Solving the integration puzzle

In our 2011 report, Winning Conditions to Improve Health Care, we predicted that it was “likely that some reorganization of LHINs and CCACs <would> occur.” From our perspective, we believed that reorganization would be “a huge opportunity to better align decisions and resources with priorities and purpose.”

This opportunity is now here. As of June 21, 2017, the CCACs have merged with the LHINs across Ontario. Although we all agree that change was and is needed to integrate care and improve patient and caregiver outcomes and experiences, we also know that structural changes alone won’t do the job. Ontario needs a fundamental shift to embrace patients and caregivers as partners in healthcare.  Merging organizations is just a small piece of the puzzle.

Around the time that the LHINs were created in 2006, The Change Foundation looked at how integration was being done around the world. That research helped us identify key elements that are critical for integrated care. We have highlighted those elements in our work over the past few years.
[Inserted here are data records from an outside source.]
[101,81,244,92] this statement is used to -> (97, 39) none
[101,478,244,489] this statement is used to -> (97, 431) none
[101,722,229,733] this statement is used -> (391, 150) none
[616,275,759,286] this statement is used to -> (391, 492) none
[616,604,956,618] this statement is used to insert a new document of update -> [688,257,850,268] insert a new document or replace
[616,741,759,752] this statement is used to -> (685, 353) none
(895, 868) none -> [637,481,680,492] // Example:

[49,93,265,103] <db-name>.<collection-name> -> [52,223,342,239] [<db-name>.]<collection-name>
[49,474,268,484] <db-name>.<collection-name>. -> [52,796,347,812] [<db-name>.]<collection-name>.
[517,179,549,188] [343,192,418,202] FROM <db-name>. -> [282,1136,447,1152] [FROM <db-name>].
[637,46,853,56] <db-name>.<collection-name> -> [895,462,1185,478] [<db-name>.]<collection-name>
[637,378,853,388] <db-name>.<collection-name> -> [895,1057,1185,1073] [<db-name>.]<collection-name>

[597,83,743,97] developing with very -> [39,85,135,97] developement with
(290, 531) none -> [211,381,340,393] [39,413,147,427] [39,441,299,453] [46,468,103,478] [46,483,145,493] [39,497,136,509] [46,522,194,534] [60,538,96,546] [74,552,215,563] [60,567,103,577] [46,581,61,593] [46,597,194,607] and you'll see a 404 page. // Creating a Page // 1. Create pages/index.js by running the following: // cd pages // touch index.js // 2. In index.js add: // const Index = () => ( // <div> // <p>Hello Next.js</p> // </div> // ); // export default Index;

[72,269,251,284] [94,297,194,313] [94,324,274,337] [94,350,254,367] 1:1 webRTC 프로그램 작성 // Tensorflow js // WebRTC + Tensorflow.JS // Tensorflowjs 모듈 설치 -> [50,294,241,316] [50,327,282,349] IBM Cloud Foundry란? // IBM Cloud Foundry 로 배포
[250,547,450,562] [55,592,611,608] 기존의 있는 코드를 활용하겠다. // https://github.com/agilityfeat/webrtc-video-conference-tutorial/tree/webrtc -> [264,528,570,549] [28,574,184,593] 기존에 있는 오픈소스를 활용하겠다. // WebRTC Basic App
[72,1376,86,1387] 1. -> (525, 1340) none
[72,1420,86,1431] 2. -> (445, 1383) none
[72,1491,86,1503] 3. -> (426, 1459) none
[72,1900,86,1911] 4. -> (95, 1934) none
They are:

  • Include and value patient and caregiver perspectives
  • Provide seamless care
  • Pay attention to relationships, not just governance structures
  • Funding should follow the patient
  • Performance management should be linked to patient outcomes
  • Information management needs to be integrated and accessible

In our view, many of these foundational elements still need development in Ontario. The goal of an integrated system of care, which will lead to improved outcomes and better patient and caregiver experiences, doesn’t come about without a wholistic approach to change.

Take the Partners Advancing Transitions in Healthcare (PATH) project in Northumberland, as an example. PATH was a partnership between patients, caregivers and 12 cross-sector health care organizations in Cobourg. By co-designing the approach to care, based on patient and caregiver experience and input, they designed changes to improve people’s experience moving within and across health care organizations in each patient’s healthcare journey. There was a notable cultural shift in Northumberland—within health care organizations and the community—that is still evident today.

More recently, as part of our Changing CARE initiative, the Change Foundation is collaborating with four partnerships in Ontario that will change the way care organizations, providers, caregivers and patients work together. This shift will be achieved by developing programs and resources that address four areas of caregiver needs—Communications, Assessment, Recognition and Education—identified through extensive engagement and partnership with caregivers and providers. Most importantly, each of the Changing CARE partnerships demonstrated a true commitment to co-design with caregivers, and a passion and dedication to make meaningful change. They ‘get’ it. Yes, a structural change will be part of their implementation, but it won’t be the driver of the needed cultural shift.

When we look across the system, we are encouraged by the more prominent role that caregivers are playing in Ontario’s health care landscape today compared to 2006. As we said in Winning Conditions, “To accomplish [an integrated health system], we need to seek and be guided by the lived and expressed experience of the people now navigating the health care system.”

Although there is work to do to get more of the fundamental pieces in place to support caregivers within the system, we have begun tapping into their expertise. As the positive momentum continues, we are hopeful that the recognition and awareness of the role of caregivers will continue to grow among Ontario health care organizations and providers. It is only when patients and caregivers are true partners that we’ll be able to achieve true integration.